**Aim of the exercise**
What you should write out is every line from the one containing "SBL Lineage Ts 100%" to the end of the data, exactly and with nothing else.

**Supplied data**
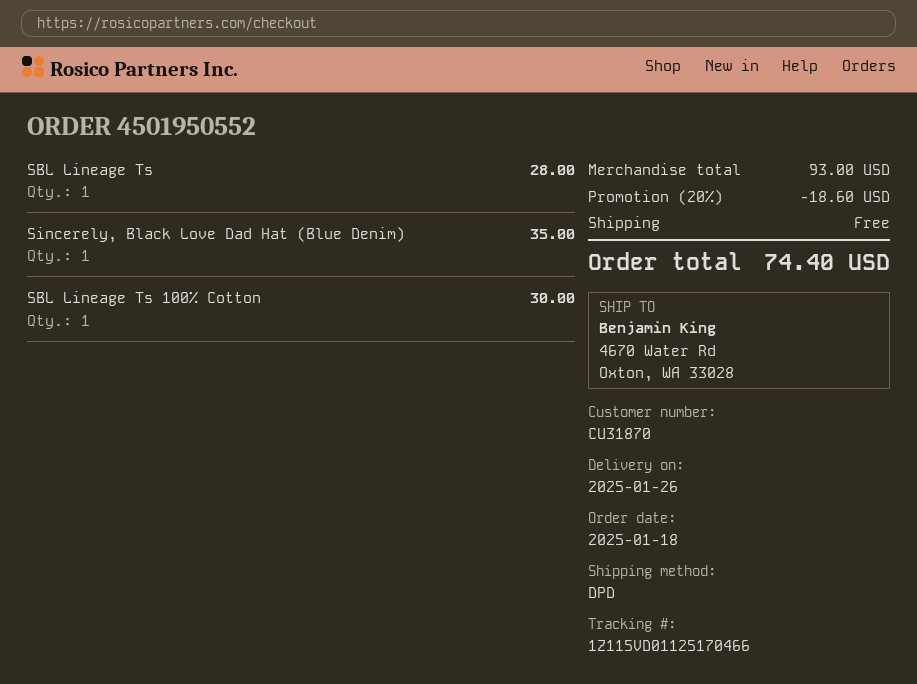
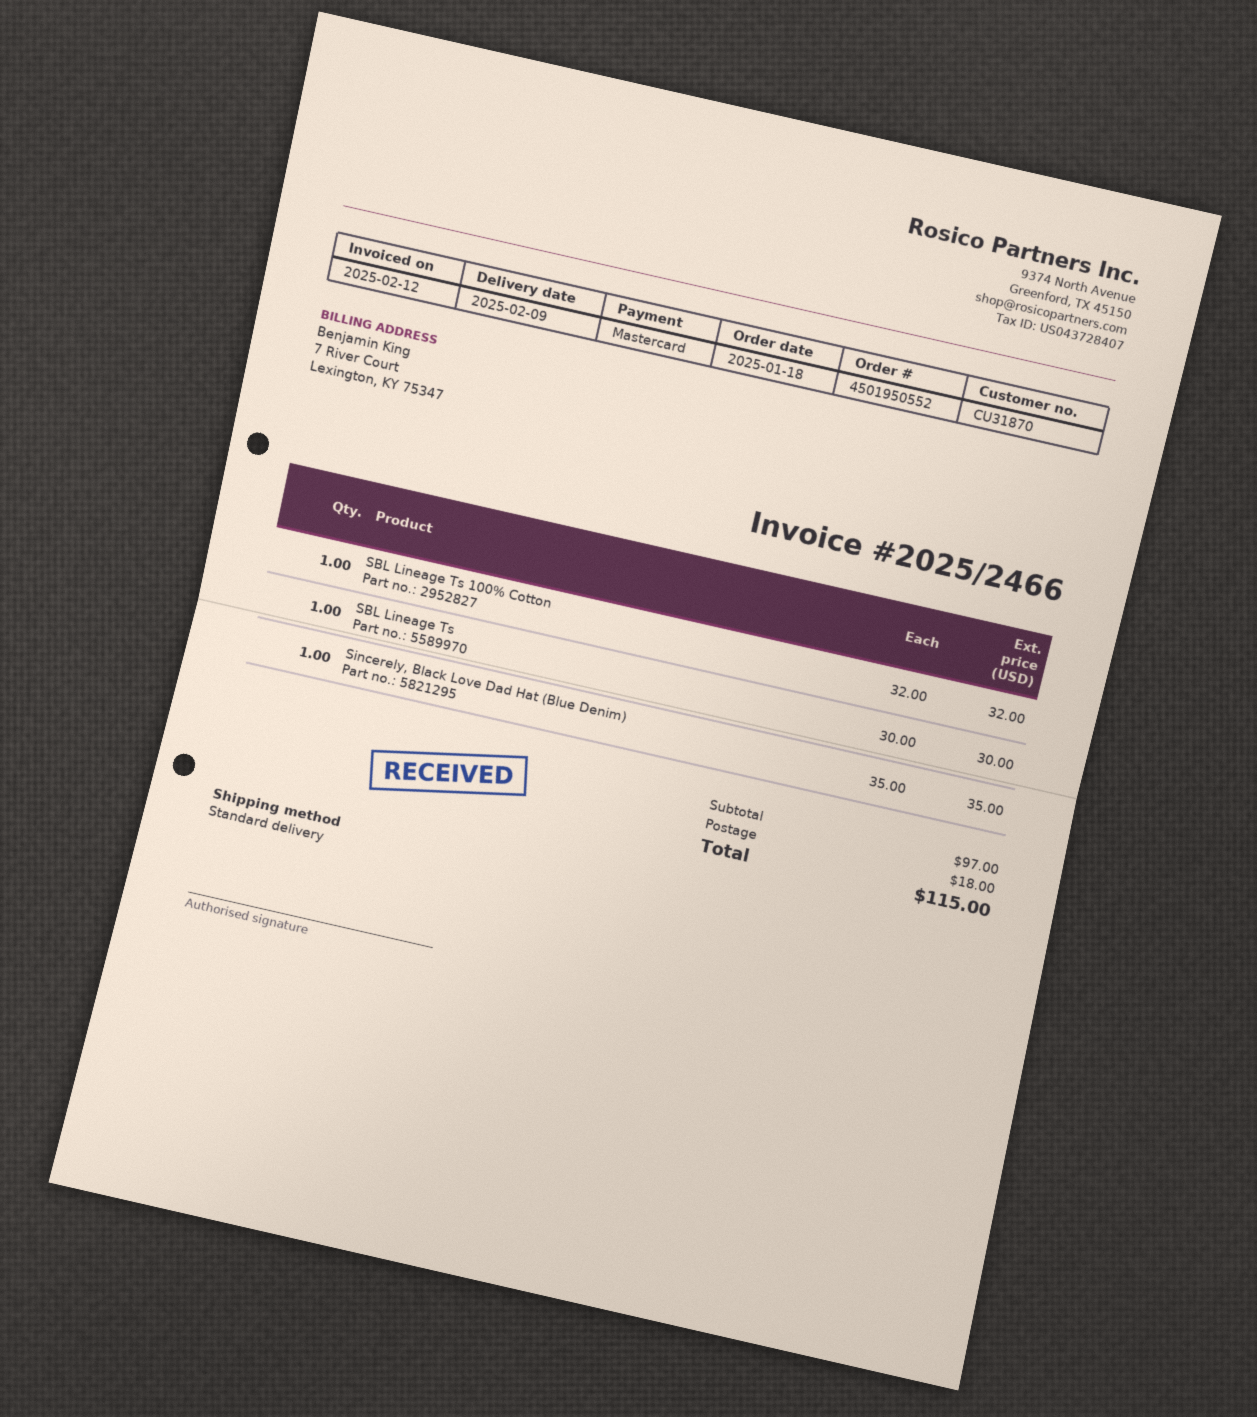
delivery date: 2025-01-26 -> 2025-02-09
shipping method: DPD -> standard
SBL Lineage Ts: 1 for 28.00 -> 1 for 30.00
SBL Lineage Ts 100% Cotton: 1 for 30.00 -> 1 for 32.00
subtotal: 93.00 -> 97.00
discount: 20% = 18.60 -> none
shipping: 0.00 -> 18.00
total: 74.40 -> 115.00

**Answer space**
SBL Lineage Ts 100% Cotton: 1 for 30.00 -> 1 for 32.00
subtotal: 93.00 -> 97.00
discount: 20% = 18.60 -> none
shipping: 0.00 -> 18.00
total: 74.40 -> 115.00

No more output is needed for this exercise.